Setbacks in property, tech, global confidence 

Last year, the economy was already faltering due to problems in real estate and tech. 

A number of big name Chinese property developers began to default on billions of dollars’ worth of loans last year, according to consultant firm Dezan Shira & Associates, who said homeowners who bought units through a “pre-pay model” are now refusing to pay mortgages on unfinished homes.

In tech, Chinese regulators began in cracking down on the country’s most powerful firms in late 2020, including e-commerce giant Alibaba Group and social media juggernaut Tencent. Regulators have cited concerns about monopolistic activity and data security.  

China’s economic malaise is worrying world markets because the “slope” of recovery is less steep than it was when COVID-19 hit in 2020, said Zerlina Zeng, a senior analyst at the CreditSights research firm in Singapore. Missed mortgage payments threaten the value assets, including property, she added.

Disruptions to export shipping and manufacturing in China have hobbled supply chains in much of the world, in turn adding to inflation and fears of recession.

Is the worst over? 

Officials in Beijing are nudging the economy forward again by spending on infrastructure. The GDP is already showing signs of recovery, Zeng said. Demand for cement and cars, including electric ones, is already up, she said. Officials are also relaxing last year’s tough stance on the tech industry, Zeng added.  
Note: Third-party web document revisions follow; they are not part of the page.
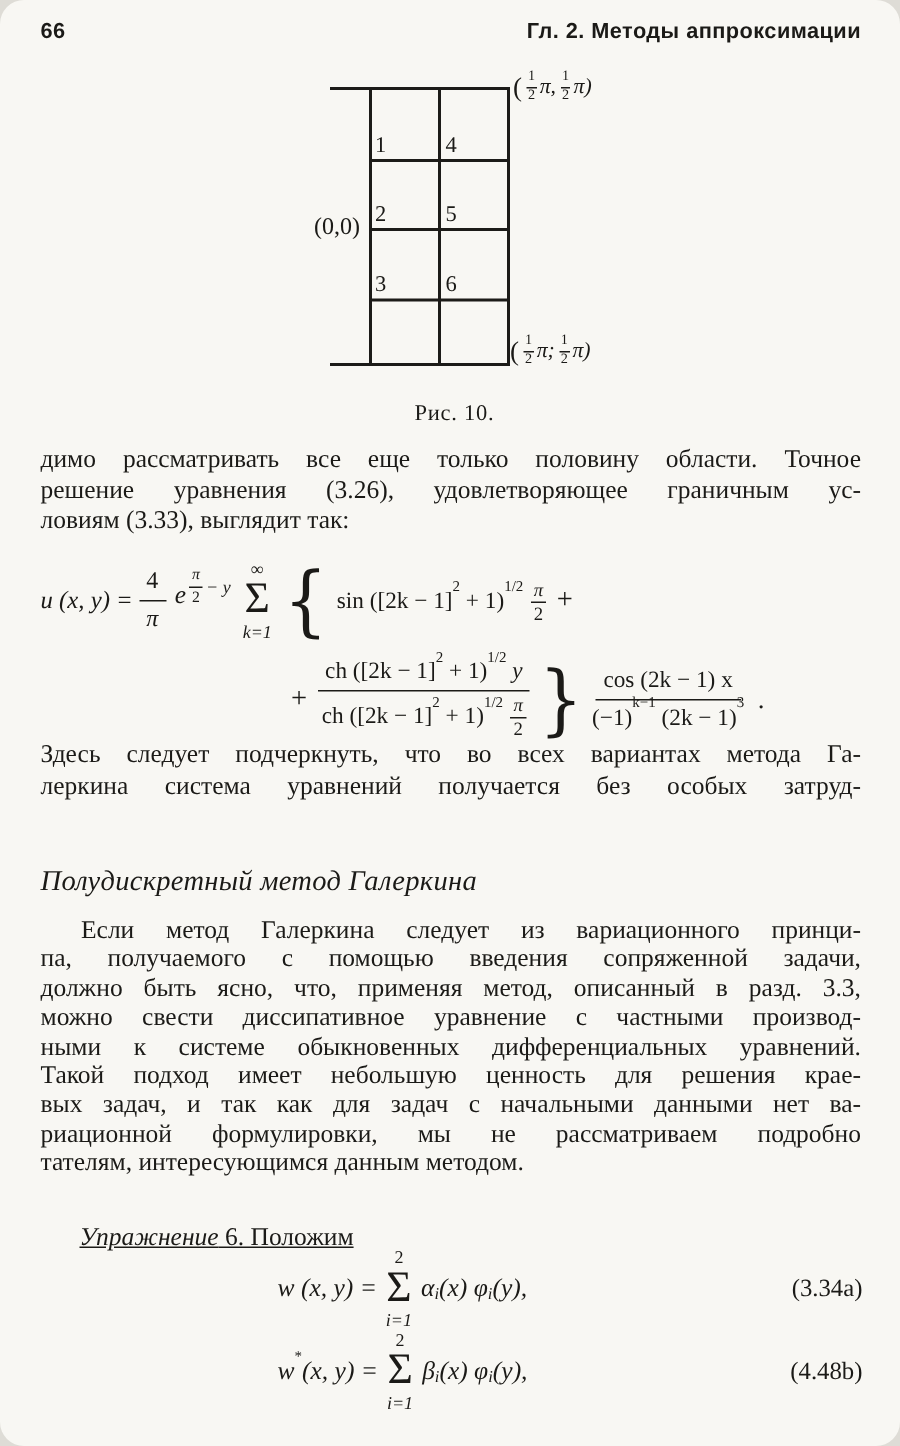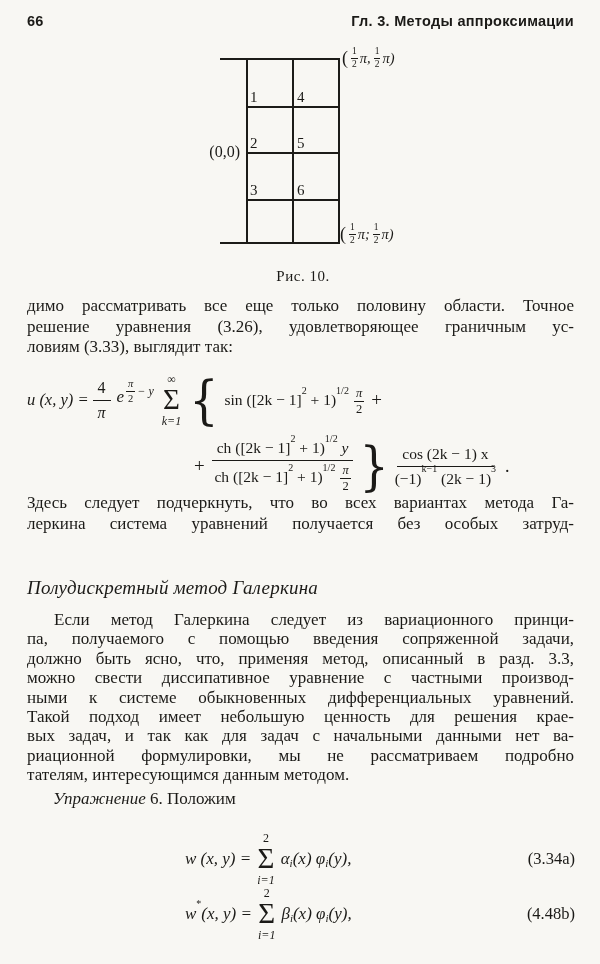"66" .page { border-radius: none -> 16px }
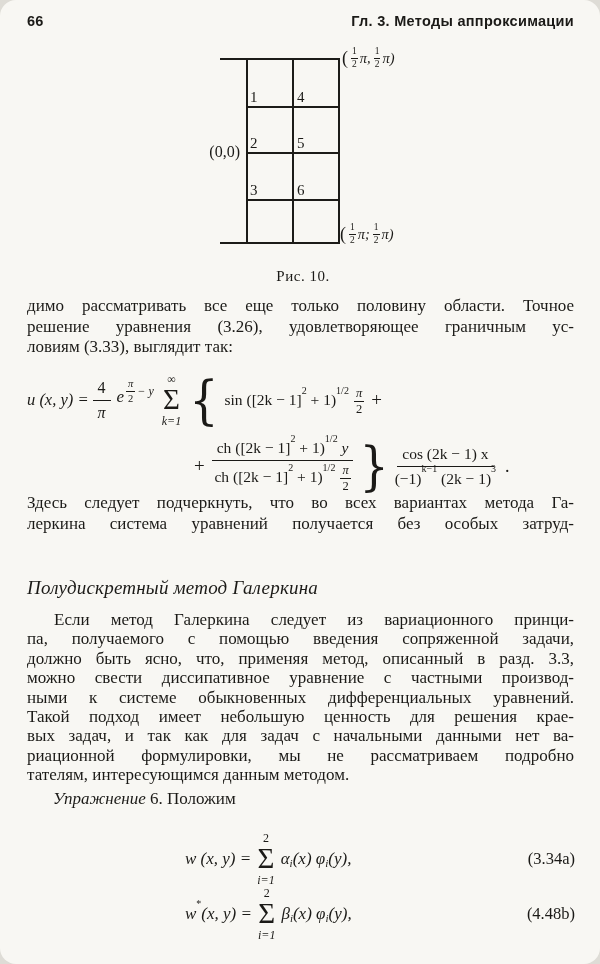"Гл. 3. Методы аппроксимации" span { text: 3 -> 2 }
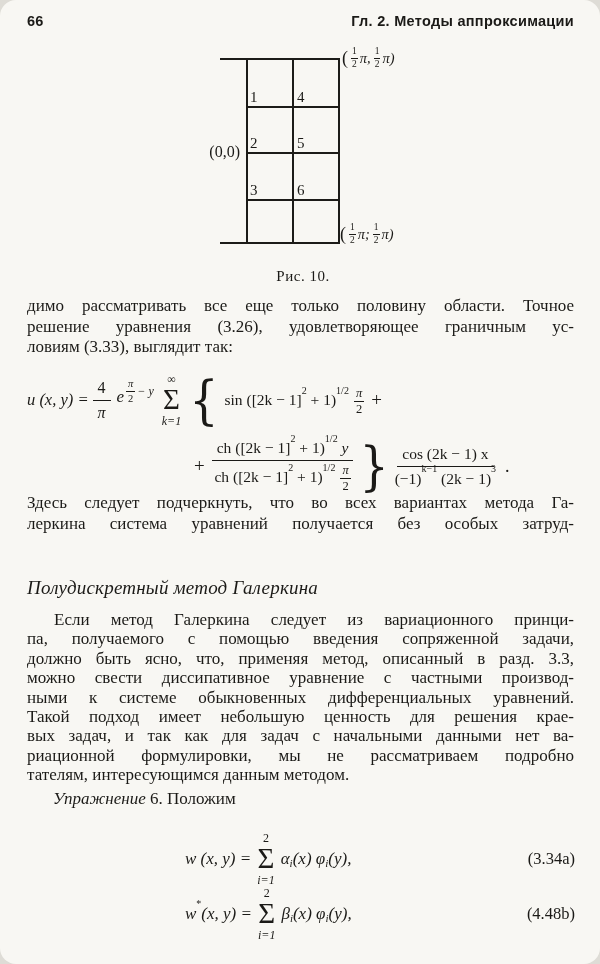"Упражнение 6. Положим" .exer { text-decoration: none -> underline; top: 789px -> 815px }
“Overall, we are seeing a better macro picture” this quarter, she said. “We think that for sure, [the economy] is going to recover but that the slope of the recovery is not going to be as good as what the market had expected back in the first quarter of this year.” 

Any future lockdowns will probably target neighborhoods rather than all of Shenzhen or Shanghai as the government did earlier this year, Zeng said. But she cautioned that China’s goal of 5.5% economic growth this year is “very ambitious.”

The government-run China Daily posted an investment bank editorial last week calling for 5.3% economic growth year on year from July through September, and 5.9% in the final months of 2022.